Olok-Olok Aduan Warga, Begini Nasib Lurah di Sumut

Seorang lurah di Medan mengejek warga yang melapor tentang meningkatnya tindakan begal di daerah mereka kepada wali kota.

Tim Regional
Oleh Tim Regional - Reporter
Olok-Olok Aduan Warga, Begini Nasib Lurah di Sumut
Blunder "Bercanda" Berujung Sanksi, Inspektorat Pemko Medan Jatuhkan Hukuman Disiplin Ringan ke Oknum Lurah Paya Pasir

Pemerintah Kota Medan telah mengambil tindakan serius terkait perilaku seorang lurah yang mengejek warga saat melaporkan maraknya tindakan begal di daerah mereka. Video yang menunjukkan insiden tidak pantas tersebut menjadi viral di berbagai platform media sosial.

"Sedang dalam pemeriksaan Inspektur. Kita ikuti prosesnya," ungkap Wali Kota Medan, Rico Tri Putra Waas, saat memberikan keterangan di Medan, Rabu (29/7/2026).

Rico Waas menambahkan bahwa Pemkot Medan kini sedang menunggu hasil dari pemeriksaan yang dilakukan oleh Inspektorat untuk dapat menindaklanjuti masalah ini lebih lanjut.

Dia juga menegaskan bahwa jika terbukti ada pelanggaran dari oknum lurah tersebut, Pemkot Medan tidak akan ragu untuk memberikan sanksi sesuai dengan hasil pemeriksaan yang dilakukan. "Dimana kalau ada pelanggaran, kita ikuti proses-proses itu sesuai aturan," katanya.

Di sisi lain, Inspektur Kota Medan, Erfin Fahrurrazi, menyatakan bahwa oknum lurah tersebut diduga kuat telah melanggar kode etik yang diatur dalam Peraturan Wali Kota (Perwal) Medan Nomor 58 Tahun 2023 mengenai Penegakan Disiplin dan Kode Etik Pegawai Aparatur Sipil Negara.

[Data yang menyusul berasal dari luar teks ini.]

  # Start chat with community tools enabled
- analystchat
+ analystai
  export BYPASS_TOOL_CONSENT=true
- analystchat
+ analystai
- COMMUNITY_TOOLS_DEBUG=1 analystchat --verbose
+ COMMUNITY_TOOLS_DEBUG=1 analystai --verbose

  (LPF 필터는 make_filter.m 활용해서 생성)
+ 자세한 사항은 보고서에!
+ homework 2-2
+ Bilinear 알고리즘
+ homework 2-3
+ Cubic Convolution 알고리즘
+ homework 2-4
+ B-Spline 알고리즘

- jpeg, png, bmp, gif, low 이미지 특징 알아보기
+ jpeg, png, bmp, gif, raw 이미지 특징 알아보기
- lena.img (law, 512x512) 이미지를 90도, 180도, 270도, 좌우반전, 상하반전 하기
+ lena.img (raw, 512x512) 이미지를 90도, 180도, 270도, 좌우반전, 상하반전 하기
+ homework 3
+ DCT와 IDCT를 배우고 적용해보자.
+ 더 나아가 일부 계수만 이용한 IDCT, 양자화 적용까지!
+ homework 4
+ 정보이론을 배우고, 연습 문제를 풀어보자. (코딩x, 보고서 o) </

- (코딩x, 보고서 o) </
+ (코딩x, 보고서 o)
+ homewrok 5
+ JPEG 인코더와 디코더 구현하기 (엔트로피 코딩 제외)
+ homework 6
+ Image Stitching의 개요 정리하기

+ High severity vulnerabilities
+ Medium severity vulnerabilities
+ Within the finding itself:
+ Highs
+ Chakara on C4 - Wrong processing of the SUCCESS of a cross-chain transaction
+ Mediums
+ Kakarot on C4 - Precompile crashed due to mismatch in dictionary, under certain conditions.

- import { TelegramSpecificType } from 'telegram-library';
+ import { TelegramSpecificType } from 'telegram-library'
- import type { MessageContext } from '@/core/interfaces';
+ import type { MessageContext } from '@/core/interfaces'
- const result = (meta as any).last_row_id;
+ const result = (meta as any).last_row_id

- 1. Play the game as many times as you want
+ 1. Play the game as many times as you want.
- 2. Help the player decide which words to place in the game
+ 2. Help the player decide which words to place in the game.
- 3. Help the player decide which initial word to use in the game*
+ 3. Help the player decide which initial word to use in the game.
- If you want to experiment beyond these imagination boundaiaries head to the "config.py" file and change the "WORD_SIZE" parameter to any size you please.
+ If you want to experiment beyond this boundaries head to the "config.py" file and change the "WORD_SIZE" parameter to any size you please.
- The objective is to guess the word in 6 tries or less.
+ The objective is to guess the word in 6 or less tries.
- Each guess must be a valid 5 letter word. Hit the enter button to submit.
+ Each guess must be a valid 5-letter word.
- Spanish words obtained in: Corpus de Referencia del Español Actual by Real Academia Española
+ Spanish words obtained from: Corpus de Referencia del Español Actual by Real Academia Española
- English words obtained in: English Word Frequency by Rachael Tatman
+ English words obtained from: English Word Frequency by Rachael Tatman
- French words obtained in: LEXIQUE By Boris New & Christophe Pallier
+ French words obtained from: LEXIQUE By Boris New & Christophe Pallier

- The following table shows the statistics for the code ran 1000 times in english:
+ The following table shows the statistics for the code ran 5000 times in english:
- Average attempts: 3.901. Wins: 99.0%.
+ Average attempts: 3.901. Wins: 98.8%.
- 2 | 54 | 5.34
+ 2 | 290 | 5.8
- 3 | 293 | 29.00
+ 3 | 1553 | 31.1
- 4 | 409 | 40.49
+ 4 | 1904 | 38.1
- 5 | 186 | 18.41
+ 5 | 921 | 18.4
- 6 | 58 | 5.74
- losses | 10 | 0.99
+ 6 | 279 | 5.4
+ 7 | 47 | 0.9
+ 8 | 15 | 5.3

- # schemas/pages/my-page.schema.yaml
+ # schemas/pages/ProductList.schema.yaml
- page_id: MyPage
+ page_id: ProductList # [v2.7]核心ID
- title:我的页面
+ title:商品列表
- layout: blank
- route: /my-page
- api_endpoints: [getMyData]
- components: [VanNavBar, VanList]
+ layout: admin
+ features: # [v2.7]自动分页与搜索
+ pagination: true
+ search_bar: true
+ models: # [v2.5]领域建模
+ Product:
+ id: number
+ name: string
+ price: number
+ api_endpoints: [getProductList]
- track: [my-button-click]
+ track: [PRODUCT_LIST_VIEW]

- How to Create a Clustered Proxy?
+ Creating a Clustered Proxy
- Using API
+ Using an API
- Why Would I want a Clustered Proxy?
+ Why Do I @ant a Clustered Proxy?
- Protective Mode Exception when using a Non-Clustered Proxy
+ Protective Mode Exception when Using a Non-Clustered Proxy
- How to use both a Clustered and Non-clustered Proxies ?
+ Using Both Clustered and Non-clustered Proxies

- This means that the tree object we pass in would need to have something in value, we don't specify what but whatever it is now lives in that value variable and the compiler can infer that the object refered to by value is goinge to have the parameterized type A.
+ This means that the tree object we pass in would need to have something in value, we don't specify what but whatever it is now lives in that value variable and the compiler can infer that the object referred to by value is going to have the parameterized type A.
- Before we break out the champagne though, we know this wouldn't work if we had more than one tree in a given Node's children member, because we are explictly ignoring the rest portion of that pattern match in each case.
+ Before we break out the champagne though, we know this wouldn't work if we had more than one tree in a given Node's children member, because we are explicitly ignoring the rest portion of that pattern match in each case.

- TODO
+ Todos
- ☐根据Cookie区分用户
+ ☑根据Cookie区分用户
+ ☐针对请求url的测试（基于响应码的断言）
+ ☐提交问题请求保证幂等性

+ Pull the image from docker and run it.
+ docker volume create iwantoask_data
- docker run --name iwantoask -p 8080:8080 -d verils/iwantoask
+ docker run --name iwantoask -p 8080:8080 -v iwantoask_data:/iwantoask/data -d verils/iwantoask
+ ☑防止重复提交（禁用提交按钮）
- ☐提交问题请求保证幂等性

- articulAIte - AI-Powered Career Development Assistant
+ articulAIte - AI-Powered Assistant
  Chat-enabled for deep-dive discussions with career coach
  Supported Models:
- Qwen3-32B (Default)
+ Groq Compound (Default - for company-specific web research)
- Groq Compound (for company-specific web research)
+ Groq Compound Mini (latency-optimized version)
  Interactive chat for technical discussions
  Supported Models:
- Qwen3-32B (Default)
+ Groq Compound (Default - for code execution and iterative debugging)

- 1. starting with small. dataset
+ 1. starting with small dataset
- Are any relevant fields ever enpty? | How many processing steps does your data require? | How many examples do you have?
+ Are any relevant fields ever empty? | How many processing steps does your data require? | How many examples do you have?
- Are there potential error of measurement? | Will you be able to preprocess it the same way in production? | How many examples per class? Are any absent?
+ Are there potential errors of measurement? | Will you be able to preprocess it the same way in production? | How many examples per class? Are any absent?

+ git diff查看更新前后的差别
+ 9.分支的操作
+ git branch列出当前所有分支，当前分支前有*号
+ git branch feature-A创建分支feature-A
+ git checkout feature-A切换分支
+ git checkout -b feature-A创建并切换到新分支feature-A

"Pemeriksaan mengacu pada Pasal 4 huruf f Perwal Kota Medan Nomor 58 Tahun 2023. Dimana aturan tersebut secara tegas mengamanatkan bahwa setiap pegawai ASN wajib menunjukkan integritas dan keteladanan, baik dalam sikap, perilaku, ucapan, maupun tindakan kepada siapa pun, di dalam maupun di luar lingkungan kedinasan," jelas Erfin Fahrurrazi.

Lebih lanjut, dia menjelaskan bahwa pemeriksaan juga merujuk pada Pasal 7 ayat (1) huruf d dalam peraturan yang sama, yang menjelaskan tentang tindakan disiplin yang termasuk dalam kategori Hukuman Disiplin Ringan.

Sanksi tersebut akan dijatuhkan karena pelanggaran yang berkaitan dengan kewajiban menjaga integritas dan keteladanan, yang dinilai telah memberikan dampak negatif terhadap citra Perangkat Daerah yang bersangkutan.

"Langkah tegas ini menjadi bentuk komitmen Pemkot Medan di bawah kepemimpinan Wali Kota Medan, Rico Tri Putra Bayu Waas, untuk menjaga profesionalisme dan marwah ASN di lingkungan Pemkot Medan agar tetap menjadi pengayom serta teladan bagi masyarakat," tambahnya.

Sebelumnya, oknum lurah yang bertugas di Kecamatan Medan Marelan menjadi sorotan di media sosial setelah diduga mengejek masyarakat yang sedang berdialog dengan Wali Kota Medan, Rico Tri Putra Waas.

Dalam pertemuan tersebut, Wali Kota Medan mendengarkan keluhan masyarakat mengenai masalah lampu penerangan jalan umum di Kecamatan Medan Marelan.